Chiswick House Walled Garden – even if you know Chiswick House, you might never have known about the huge walled garden area which has been slowly brought back to life over the past 4 years, involving all sections of the local community. Plentiful fruit trees now abound, as well as herbs, flowers and, they say, “crops” (images of acres of wheat or barley spring to mind, guess that’s not quite what they mean). But a great opportunity to see what’s happening in there and a lovely place to visit in any case, with the rest of the grounds and even the house itself to wander round (additional entry fee for that though, mind). And a posh café. Open Sunday 15th June. Might see you there.
**For individual garden opening times and costs, including weekend ticket passes, please check websites **
National Garden Scheme festival weekend
Raises money for 7 different caring and nursing charities
Pay at the garden
Open Garden Squares Weekend
Buying tickets in advance - one ticket gains access to all participating gardens (bar those with special conditions for entry) for both Saturday 14 and Sunday 15 June. An advance weekend ticket is £10 (including fees/p&p) available from www.opensquares.org.
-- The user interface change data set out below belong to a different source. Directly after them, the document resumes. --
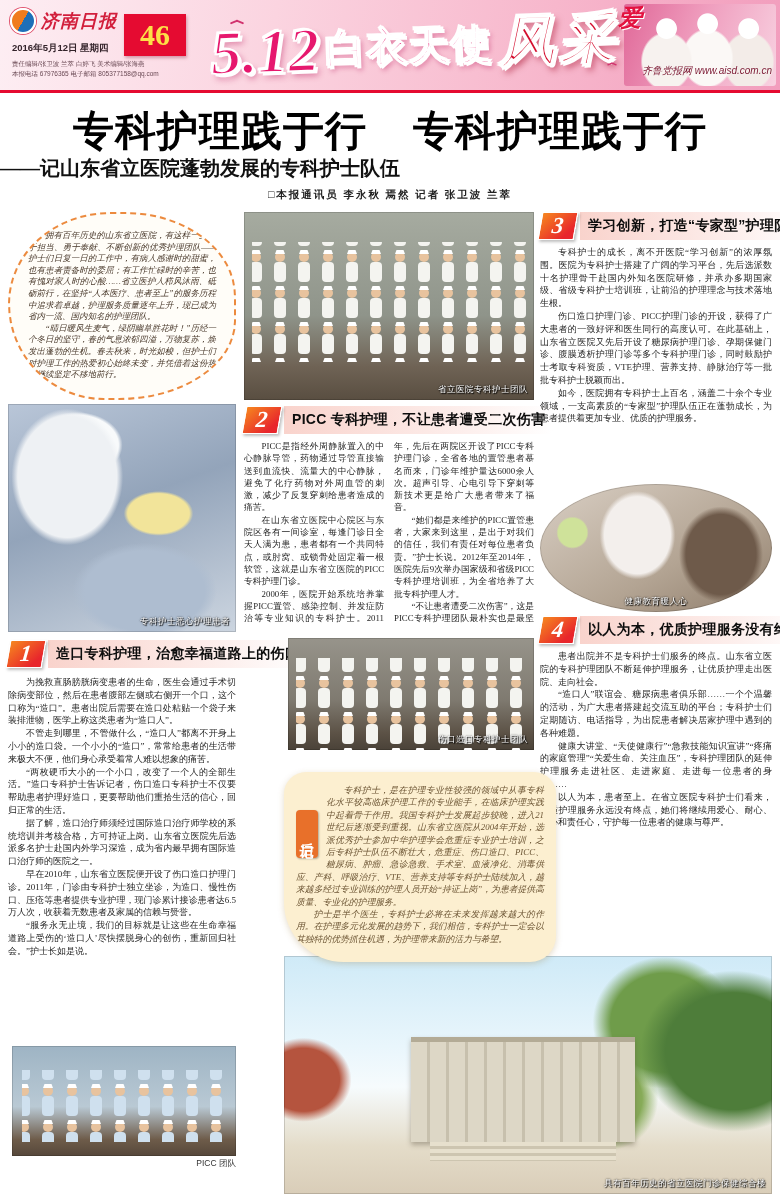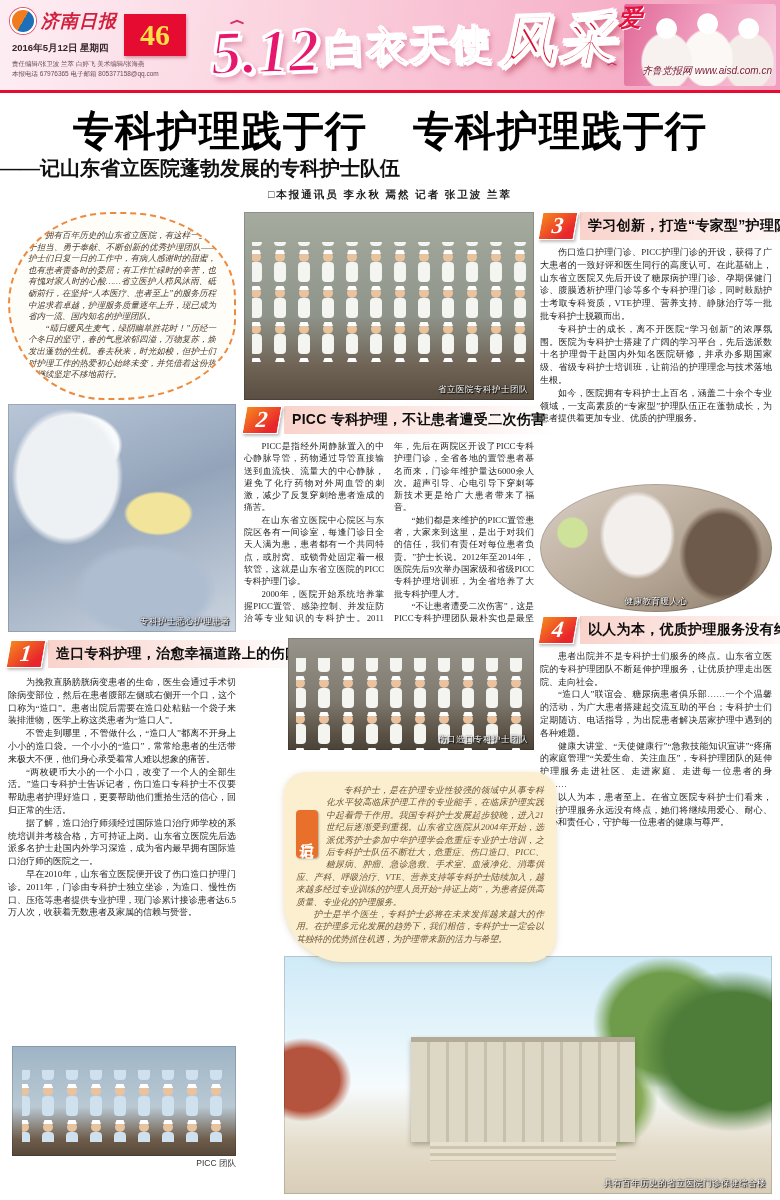--- a/index.html
+++ b/index.html
@@ -268,20 +268,21 @@
         <span>1</span>
       </div>
     <div class="sec-strip">造口专科护理，治愈幸福道路上的伤口</div>
   </div>
   <div class="body-text sec1-body">
     <p>为挽救直肠膀胱病变患者的生命，医生会通过手术切除病变部位，然后在患者腹部左侧或右侧开一个口，这个口称为“造口”。患者出院后需要在造口处粘贴一个袋子来装排泄物，医学上称这类患者为“造口人”。</p>
     <p>不管走到哪里，不管做什么，“造口人”都离不开身上小小的造口袋。一个小小的“造口”，常常给患者的生活带来极大不便，他们身心承受着常人难以想象的痛苦。</p>
     <p>“两枚硬币大小的一个小口，改变了一个人的全部生活。”造口专科护士告诉记者，伤口造口专科护士不仅要帮助患者护理好造口，更要帮助他们重拾生活的信心，回归正常的生活。</p>
     <p>据了解，造口治疗师须经过国际造口治疗师学校的系统培训并考核合格，方可持证上岗。山东省立医院先后选派多名护士赴国内外学习深造，成为省内最早拥有国际造口治疗师的医院之一。</p>
     <p>早在2010年，山东省立医院便开设了伤口造口护理门诊。2011年，门诊由专科护士独立坐诊，为造口、慢性伤口、压疮等患者提供专业护理，现门诊累计接诊患者达6.5万人次，收获着无数患者及家属的信赖与赞誉。</p>
+    <p>“服务永无止境，我们的目标就是让这些在生命幸福道路上受伤的‘造口人’尽快摆脱身心的创伤，重新回归社会。”护士长如是说。</p>
   </div>
 
   <div class="photo photo-bl">
     <svg>
         <rect x="10" y="24" width="204" height="72" fill="url(#crowdBlue)"></rect>
       </svg>
   </div>
   <div class="cap-out cap-bl">PICC 团队</div>
 
   <div class="photo photo-top">
@@ -318,22 +319,22 @@
     <p>护士是半个医生，专科护士必将在未来发挥越来越大的作用。在护理多元化发展的趋势下，我们相信，专科护士一定会以其独特的优势抓住机遇，为护理带来新的活力与希望。</p>
   </div>
 
   <div class="sec-head sec3-head">
     <div class="sec-num">
         <span>3</span>
       </div>
     <div class="sec-strip">学习创新，打造“专家型”护理队伍</div>
   </div>
   <div class="body-text sec3-body">
+    <p>专科护士的成长，离不开医院“学习创新”的浓厚氛围。医院为专科护士搭建了广阔的学习平台，先后选派数十名护理骨干赴国内外知名医院研修，并承办多期国家级、省级专科护士培训班，让前沿的护理理念与技术落地生根。</p>
     <p>伤口造口护理门诊、PICC护理门诊的开设，获得了广大患者的一致好评和医生同行的高度认可。在此基础上，山东省立医院又先后开设了糖尿病护理门诊、孕期保健门诊、腹膜透析护理门诊等多个专科护理门诊，同时鼓励护士考取专科资质，VTE护理、营养支持、静脉治疗等一批批专科护士脱颖而出。</p>
-    <p>专科护士的成长，离不开医院“学习创新”的浓厚氛围。医院为专科护士搭建了广阔的学习平台，先后选派数十名护理骨干赴国内外知名医院研修，并承办多期国家级、省级专科护士培训班，让前沿的护理理念与技术落地生根。</p>
     <p>如今，医院拥有专科护士上百名，涵盖二十余个专业领域，一支高素质的“专家型”护理队伍正在蓬勃成长，为患者提供着更加专业、优质的护理服务。</p>
   </div>
 
   <div class="photo photo-oval">
     <div class="photo-cap">健康教育暖人心</div>
   </div>
 
   <div class="sec-head sec4-head">
     <div class="sec-num">
         <span>4</span>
A ticket bought over the weekend itself is £12. National Trust Members go half price. For children under 12, admission is free all weekend. The weekend is run by the London Parks & Gardens Trust to raise awareness of the significant social, cultural, environmental and economic contribution that gardens and squares make to the capital and its inhabitants. The Trust provides a centre for education, research, and creative projects for the improvement and conservation of London’s green urban spaces.